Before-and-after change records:
= = =

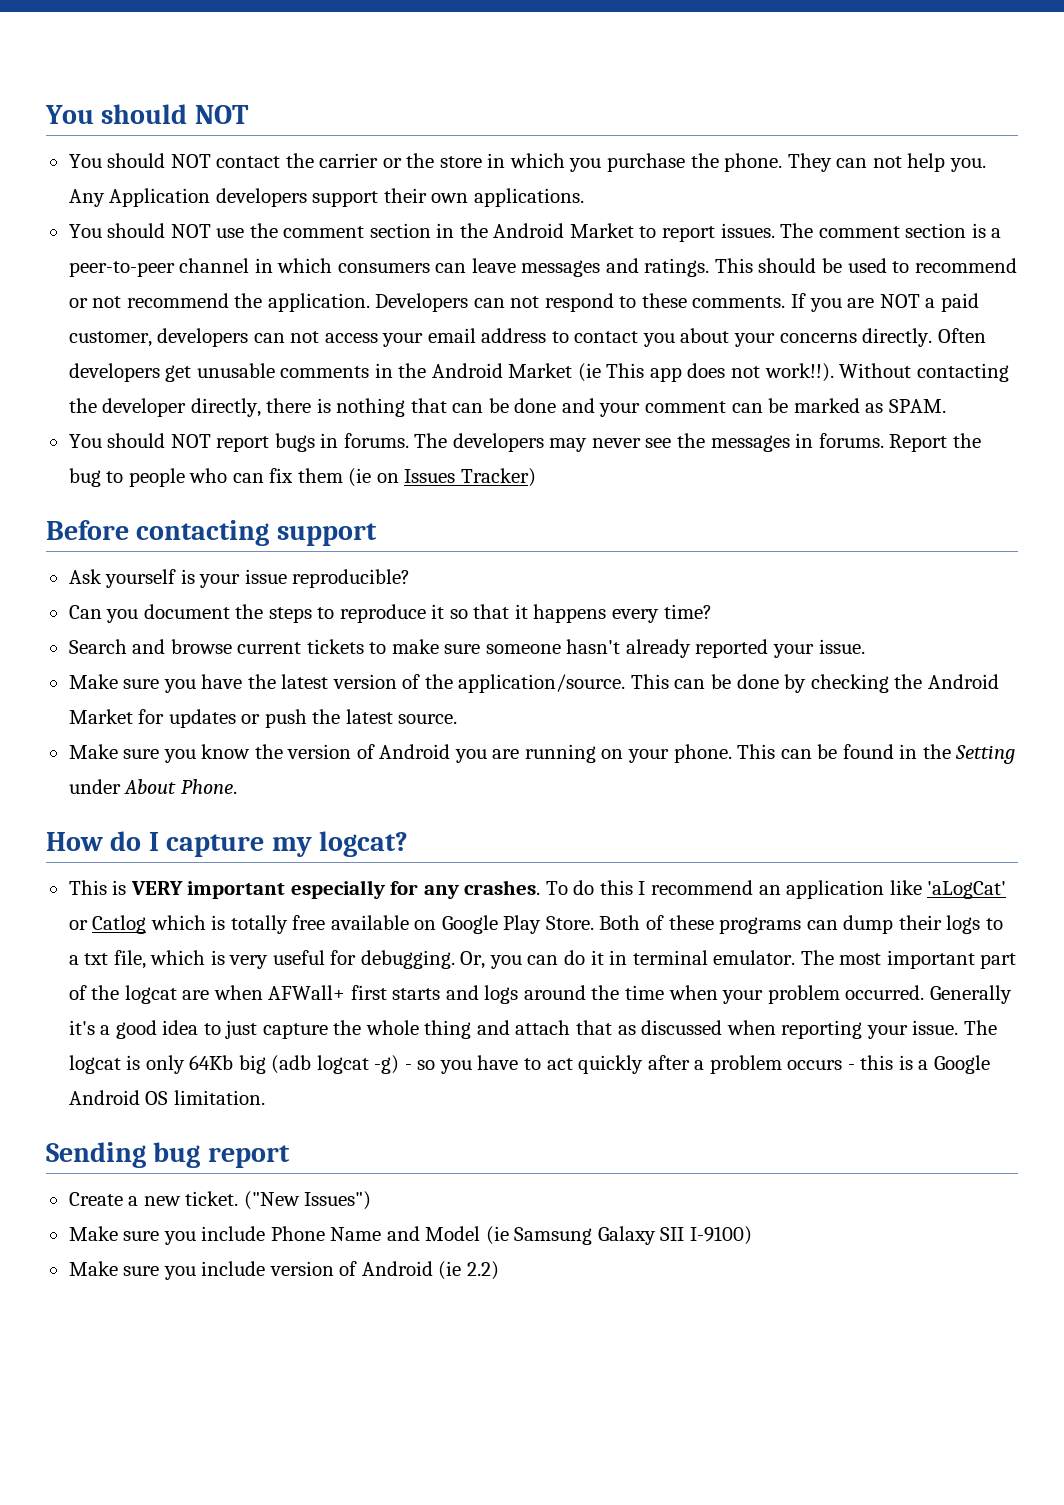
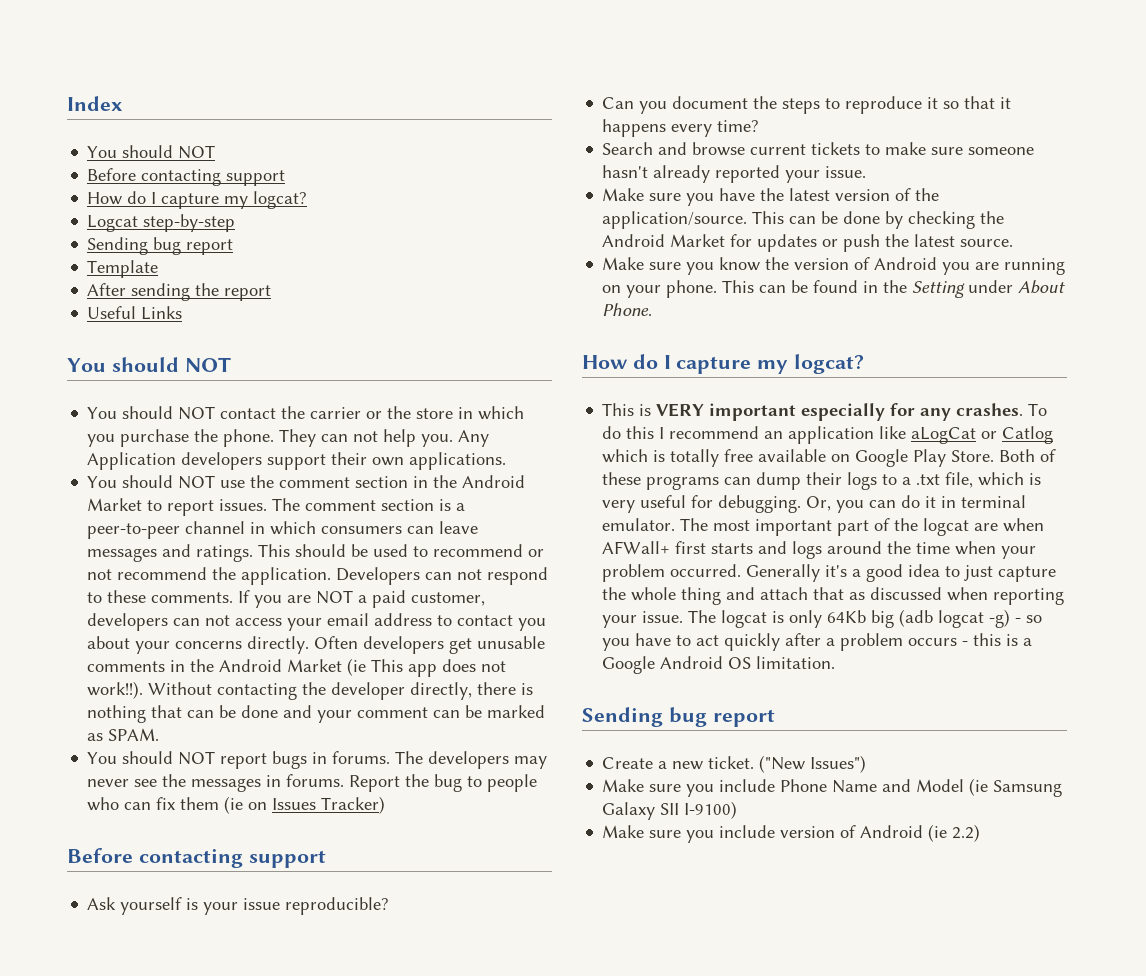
(45, 114) none -> [67,96,123,111] [87,145,216,159] [87,168,286,186] [87,191,308,209] [87,214,236,232] [87,237,234,255] [87,260,159,278] [87,283,272,301] [87,306,183,320] Index // You should NOT // Before contacting support // How do I capture my logcat? // Logcat step-by-step // Sending bug report // Template // After sending the report // Useful Links //
[927,881,1007,899] 'aLogCat' -> [911,427,977,444] aLogCat
[84,953,109,965] txt -> [916,474,941,485] .txt

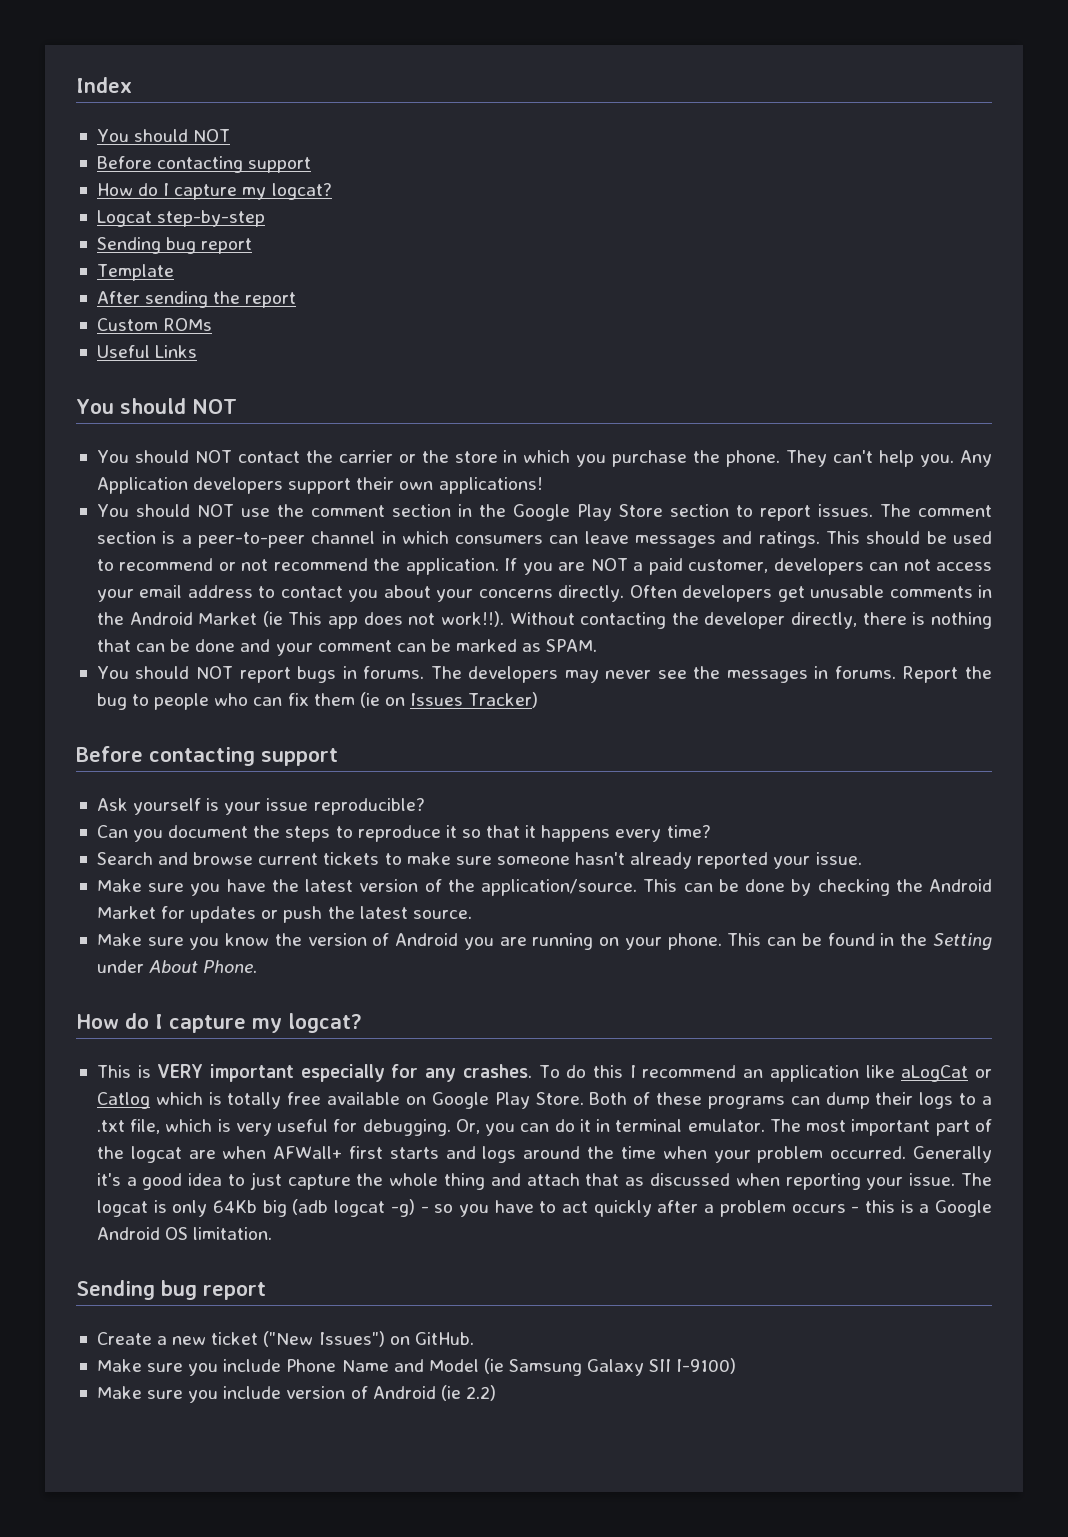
(272, 293) none -> [96,318,213,331] // Custom ROMs
[321,431,379,442] can not -> [833,450,874,463] can't
[409,452,507,470] applications. -> [438,477,543,494] applications!
[462,475,526,488] [87,498,143,511] Android Market -> [512,504,729,521] Google Play Store section
[336,567,549,585] [87,590,234,603] Developers can not respond to these comments. -> (499, 566) none
[708,756,755,769] ticket. -> [211,1332,259,1345] ticket
(867, 764) none -> [389,1332,474,1345] on GitHub.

= = =

**Exercise description:** Would you repeat the entries exactly, keeping the images out?

**Result of the exercise:**
(45, 114) none -> [67,96,123,111] [87,145,216,159] [87,168,286,186] [87,191,308,209] [87,214,236,232] [87,237,234,255] [87,260,159,278] [87,283,272,301] [87,306,183,320] Index // You should NOT // Before contacting support // How do I capture my logcat? // Logcat step-by-step // Sending bug report // Template // After sending the report // Useful Links //
[927,881,1007,899] 'aLogCat' -> [911,427,977,444] aLogCat
[84,953,109,965] txt -> [916,474,941,485] .txt

(272, 293) none -> [96,318,213,331] // Custom ROMs
[321,431,379,442] can not -> [833,450,874,463] can't
[409,452,507,470] applications. -> [438,477,543,494] applications!
[462,475,526,488] [87,498,143,511] Android Market -> [512,504,729,521] Google Play Store section
[336,567,549,585] [87,590,234,603] Developers can not respond to these comments. -> (499, 566) none
[708,756,755,769] ticket. -> [211,1332,259,1345] ticket
(867, 764) none -> [389,1332,474,1345] on GitHub.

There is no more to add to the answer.